Brytyjczycy mierzą się z późnym efektem brexitu i zamknięciem dla Europejczyków tutejszego rynku pracy. Sektory takie jak technologie, bankowość i branża medyczna są zagrożone niedoborem wysoko wykwalifikowanych pracowników – informuje raport firmy rekrutacyjnej Hays, która sklasyfikowała Wielką Brytanię w pierwszej piątce krajów borykających się z niedoborem talentów. W analizie wskazano, że Londyn stoi w obliczu „pilnej potrzeby” rozwiązania problemu niedoboru wykwalifikowanych pracowników, który pogłębił się w ciągu ostatnich kilku lat z wielu powodów.

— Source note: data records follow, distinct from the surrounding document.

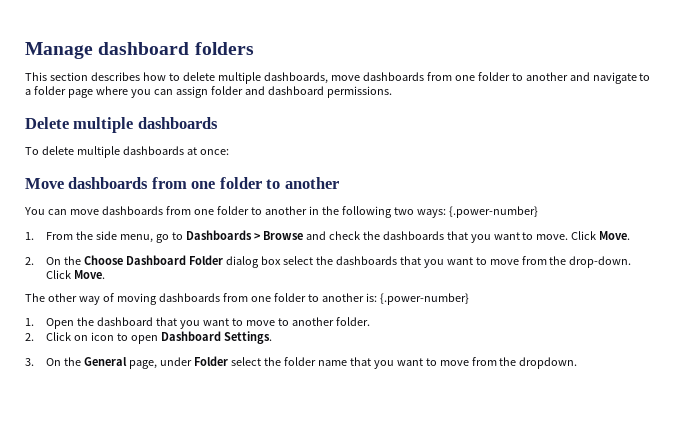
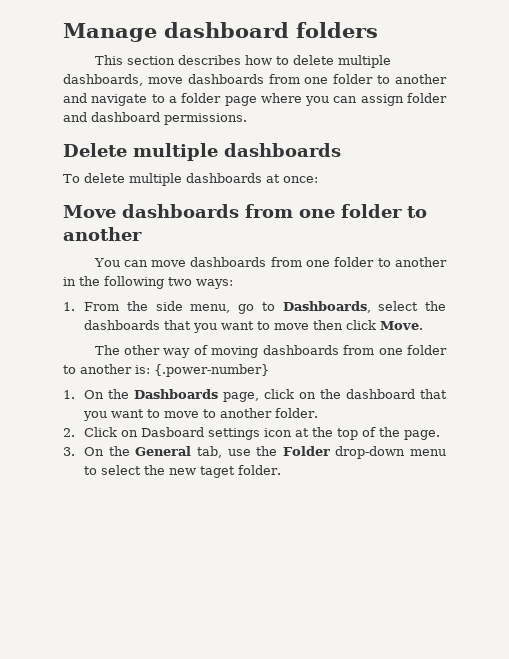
- You can move dashboards from one folder to another in the following two ways: {.power-number}
+ You can move dashboards from one folder to another in the following two ways:
- 1. From the side menu, go to Dashboards > Browse and check the dashboards that you want to move. Click Move.
- 2. On the Choose Dashboard Folder dialog box select the dashboards that you want to move from the drop-down. Click Move.
+ 1. From the side menu, go to Dashboards, select the dashboards that you want to move then click Move.
- 1. Open the dashboard that you want to move to another folder.
+ 1. On the Dashboards page, click on the dashboard that you want to move to another folder.
- 2. Click on icon to open Dashboard Settings.
- 3. On the General page, under Folder select the folder name that you want to move from the dropdown.
+ 2. Click on Dasboard settings icon at the top of the page.
+ 3. On the General tab, use the Folder drop-down menu to select the new taget folder.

Wprawdzie Izba Gmin przygotowując nowe prawo dotyczące pracowników spoza brytyjskiego rynku pracy przygotowała możliwość przyciągnięcia ich do Wielkiej Brytanii, ale – jak zwykle – diabeł tkwi w szczegółach. Żeby dostać pracę na rynku brytyjskim trzeba się wykazać specjalizacją wymienioną, której poszukują brytyjscy pracodawcy. Tu zaczynają się problemy, bo po stronie pracodawcy leży kwestia wystąpienia o imienną wizę dla wykwalifikowanego pracownika i umożliwienie mu przyjechania na Wyspy Brytyjskie razem z rodziną, jeżeli będzie tego wymagał. To jest związane z kosztami – roczna gwarantowana pensja dla takiego pracownika nie może być niższa, niż 38,7 tys funtów. To o 10 tys. funtów więcej, niż wynosi większość wynagrodzeń, na jakie mogą na rynku brytyjskim liczyć obcokrajowcy.
Są wyjątki – po spełnieniu określonych kryteriów można otrzymać wizę uprawniającą do podjęcia pracy z wynagrodzeniem wynoszącym nie mniej, niż 30 960 funtów i stanowiącym od 70 do 90 proc. stawki obowiązującej na danym stanowisku. Tu jednak ułatwienia się kończą.
Rząd brytyjski przygotowując się do brexitu i zamknięcia rynku pracy dla Europejczyków z kontynentu uznał, że wizy nie mogą obejmować okresu dłuższego, niż pięć lat – dopiero potem można je przedłużać i warunkowo starać się o pozwolenie na pracę na czas nieokreślony. Co więcej, pracownicy z zagranicy nie mogą korzystać z większości zasiłków oraz nie kwalifikują się do państwowej emerytury.
Jakich fachowców potrzebuje dzisiaj Wielka Brytania? To m.in. kapitanowie łodzi rybackich i chemicy z doświadczeniem w przemyśle jądrowym. To także biolodzy, projektanci grafiki i multimediów, muzycy i baletmistrzowie, ale także farmaceuci i niemal wszystkie specjalizacje w budownictwie lądowym i morskim.
Jeżeli Brytyjczycy nie uporają się szybko z wakatami na części stanowisk w rodzimej gospodarce, czeka ich poważny kryzys. Już niedługo jedna piąta populacji przekroczy wiek emerytalny i zasoby pracownicze jeszcze bardziej się skurczą. Setki tysięcy imigrantów, którzy pojawili się w Albionie nielegalnie, nie pracują – zwykle dlatego, że nie chcą – a przede wszystkim nie są wykwalifikowani w żadnym zawodzie.